Где-то позади осталось епархиальное училище — жизнь на казенных харчах, со строгими классными дамами, монастырскою тишиной, ежедневным обязательным посещением церкви, долгими молитвами и короткими завтраками, с постными, как лицо начальницы, супами.
И с неизменным насмешливым прозвищем «шленки».
Оно прилипало вместе с ученической формой. С первого же дня, когда к родителям выходила уже не их дочка, а незнакомая девчушка в строгом платьице, темном фартучке и с испуганными глазенками, и до той долгожданной минуты, когда взрослая девушка срывала с себя тесную опостылевшую форму, — она была «шленкой».
Еще ни одно слово не наполнялось для Татьяны таким горьким всеобъемлющим смыслом. Достаточно было сказать «шленка» — и уже ничего не требовалось добавлять. Этим было сказано все. И то, что твой отец не богатый священник, а бедненький попик, своеобразный люмпен среди духовенства России; что он не имел возможности послать тебя учиться в гимназию; что платье, которое ты так бережно, осторожно носишь, казенное; и суп, который ты ешь, тоже казенный; и кровать, на которой ты спишь, казенная; и даже как будто воздух, которым ты здесь дышишь, тоже приобретен на казенные средства, выделенные православною церковью детям своих обделенных судьбой служителей.
Потому и не удивительно, что она так и не прижилась в этом училище. Огромные классные комнаты, холодные, гулкие коридоры, спальни со строгими шеренгами узких кроватей, закрытый со всех сторон тяжелыми каменными стенами двор и совсем маленький клочок неба над ним — все это долгие годы жизни в епархиальном училище угнетало ее, сковывало движения, гасило смех. С каким нетерпением ждала она каждый раз летних каникул! Сколько неотложных дел ждало ее!

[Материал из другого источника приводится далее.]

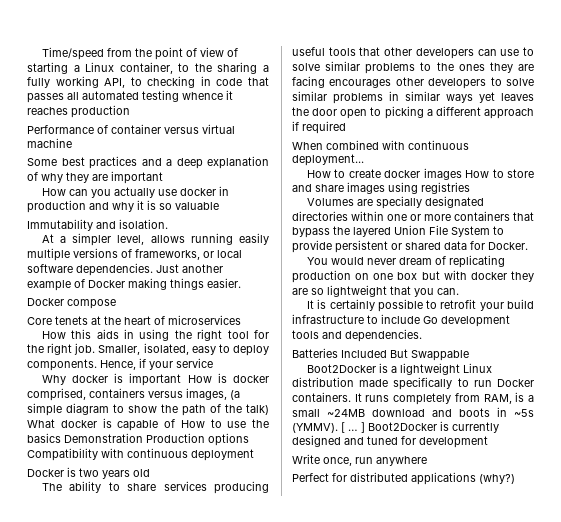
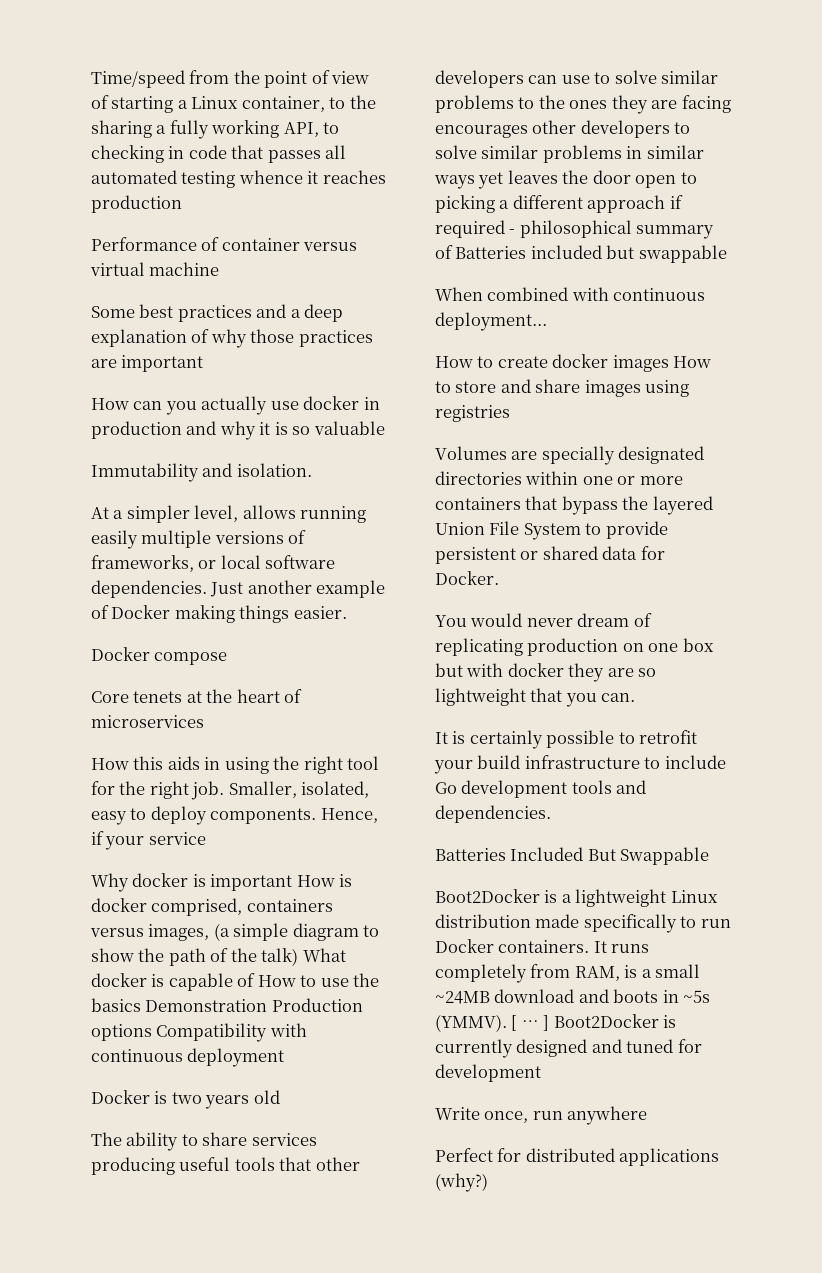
[66,172,89,183] they -> [250,329,373,347] those practices
(346, 127) none -> [509,220,715,239] [435,245,727,263] - philosophical summary of Batteries included but swappable

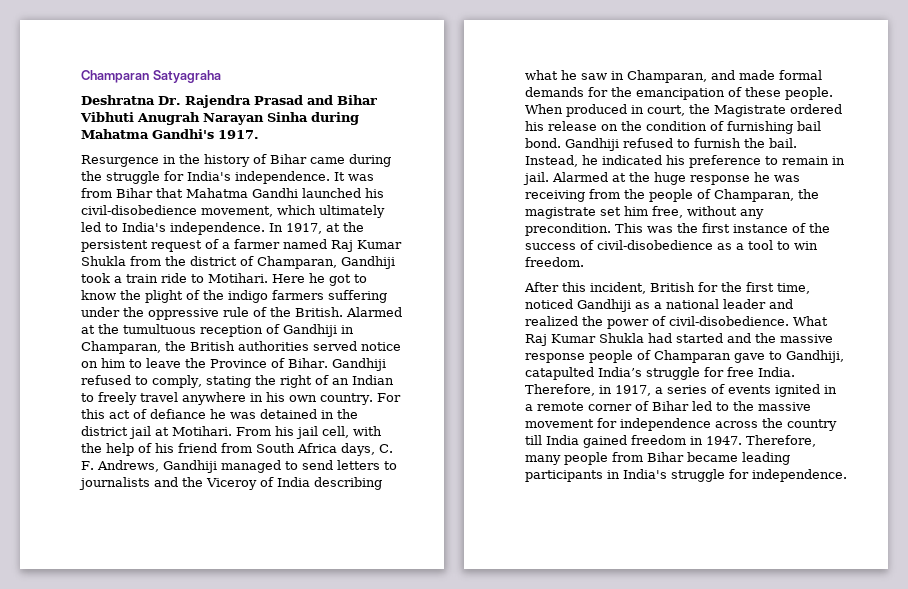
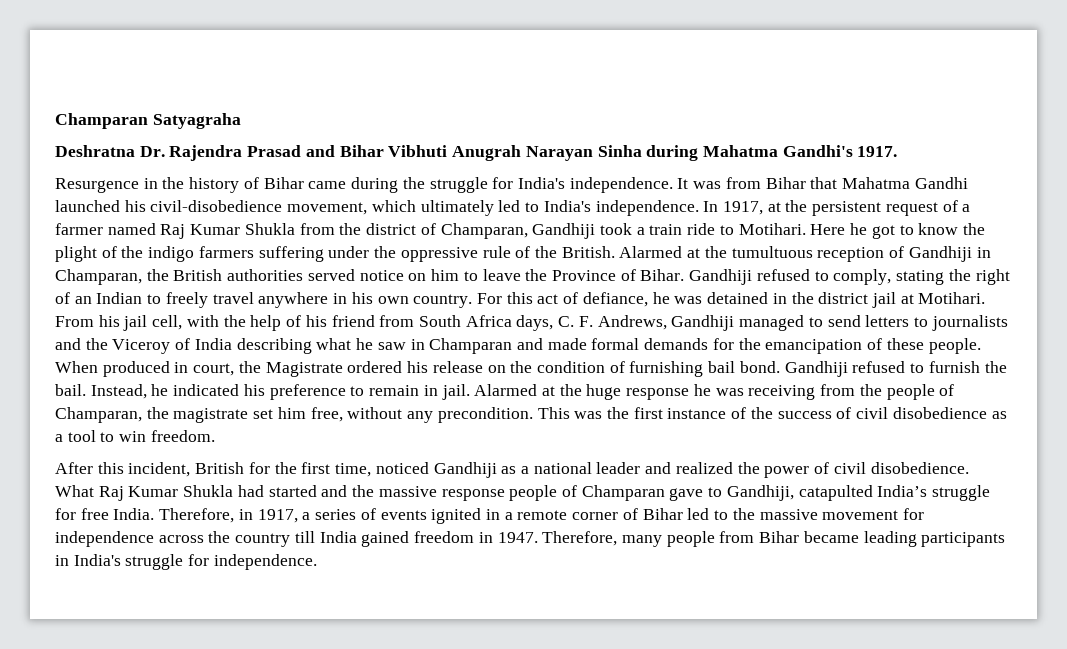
[150,409,206,419] defiance -> [582,292,648,307] defiance,
[627,70,707,83] Champaran, -> [429,338,513,354] Champaran
[597,240,713,250] civil-disobedience -> [856,407,987,419] civil disobedience
[669,316,789,326] civil-disobedience. -> [833,462,969,474] civil disobedience.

Приехав домой, прежде всего надо было обежать весь широкий, никакими стенами не отгороженный от внешнего мира двор, ко всему присмотреться, со всеми поздороваться. Ласково погладить рукой шляпку подсолнечника, прижаться к груше, сорвать зеленое яблоко с яблони, выдернуть из грядки молоденькую морковку и с хрустом грызть ее, измазывая землей красный, радостно улыбающийся рот. Повоевать с наседкой, поздороваться с соседским Котьком, показав ему язык через плетень, а если посчастливится, то и напроказить — на радость отцу и матери. И не имеет значения, что быстрая на расправу мамуся угостит «дорогую гостью» веником. Веник издает такой знакомый и приятный запах, так незлобиво бьет, что ей нисколько не больно, и если Таня кричит, то это только для вида. Иначе зачем же тогда и бить ребенка, если он не будет кричать?
И потому, вытерев выступившие на глазах слезинки, Таня отправляется в новые свои путешествия.

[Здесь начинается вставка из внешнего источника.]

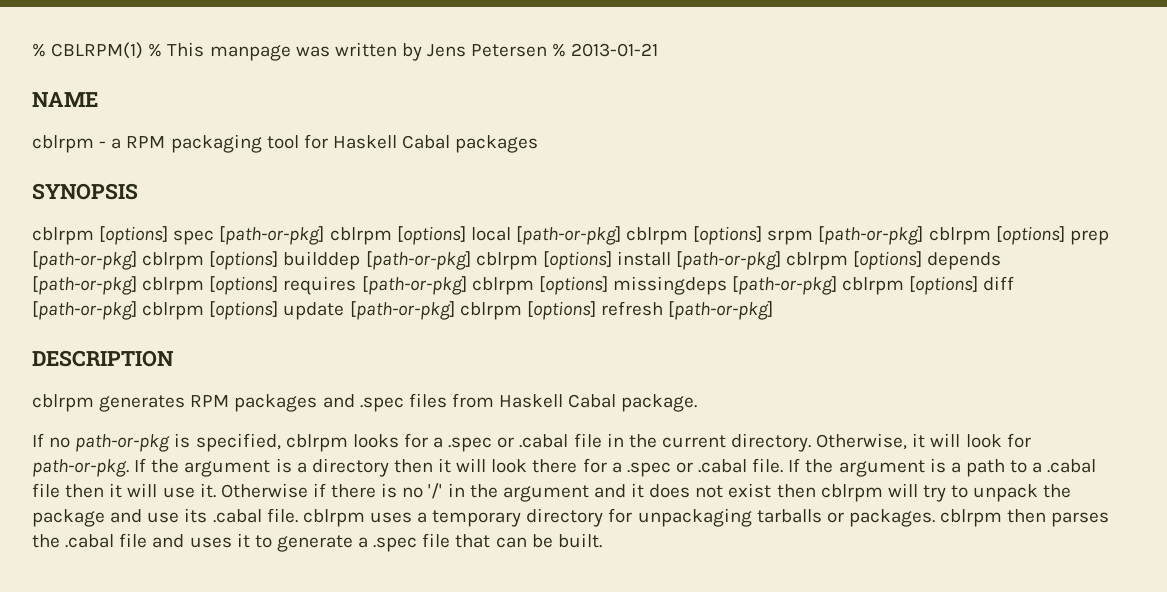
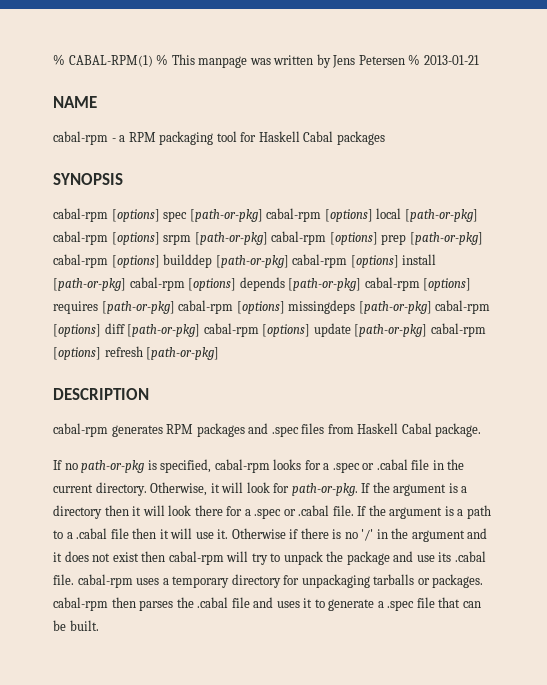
[32,42,144,59] % CBLRPM(1) -> [53,54,153,67] % CABAL-RPM(1)
[32,135,94,153] cblrpm -> [53,131,108,145] cabal-rpm
[32,227,94,245] cblrpm -> [53,208,108,222] cabal-rpm
[329,227,392,245] cblrpm -> [266,208,322,222] cabal-rpm
[626,227,689,245] cblrpm -> [53,231,108,245] cabal-rpm
[928,227,991,245] cblrpm -> [271,231,327,245] cabal-rpm
[142,252,205,270] cblrpm -> [53,254,108,268] cabal-rpm
[475,252,538,270] cblrpm -> [292,254,348,268] cabal-rpm
[786,252,849,270] cblrpm -> [129,277,185,291] cabal-rpm
[142,277,205,295] cblrpm -> [364,277,420,291] cabal-rpm
[471,277,534,295] cblrpm -> [178,300,234,314] cabal-rpm
[842,277,905,295] cblrpm -> [435,300,491,314] cabal-rpm
[142,302,205,320] cblrpm -> [203,323,259,337] cabal-rpm
[459,302,522,320] cblrpm -> [430,323,486,337] cabal-rpm
[32,394,94,412] cblrpm -> [53,423,108,437] cabal-rpm
[285,434,348,452] cblrpm -> [214,459,270,473] cabal-rpm
[820,484,883,502] cblrpm -> [168,551,224,565] cabal-rpm
[302,509,365,527] cblrpm -> [77,574,133,588] cabal-rpm
[940,509,1003,527] cblrpm -> [53,597,108,611] cabal-rpm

И так изо дня в день, целых три месяца, которые вначале кажутся необычайно длинными, а под конец — такими короткими, куцыми, что даже берет тоска.
А все же лето, несмотря на его скоротечность, никогда не теряло своей прелести для Тани. Ведь, кроме всего прочего, оно давало ей возможность пожить рядом с отцом и матерью, сестрой, братом и дедом. Отца надо было уважать и слушаться, маму можно было иногда и не послушаться и крепко любить, с сестрой и братом — ссориться и мириться, а к деду — бегать в гости.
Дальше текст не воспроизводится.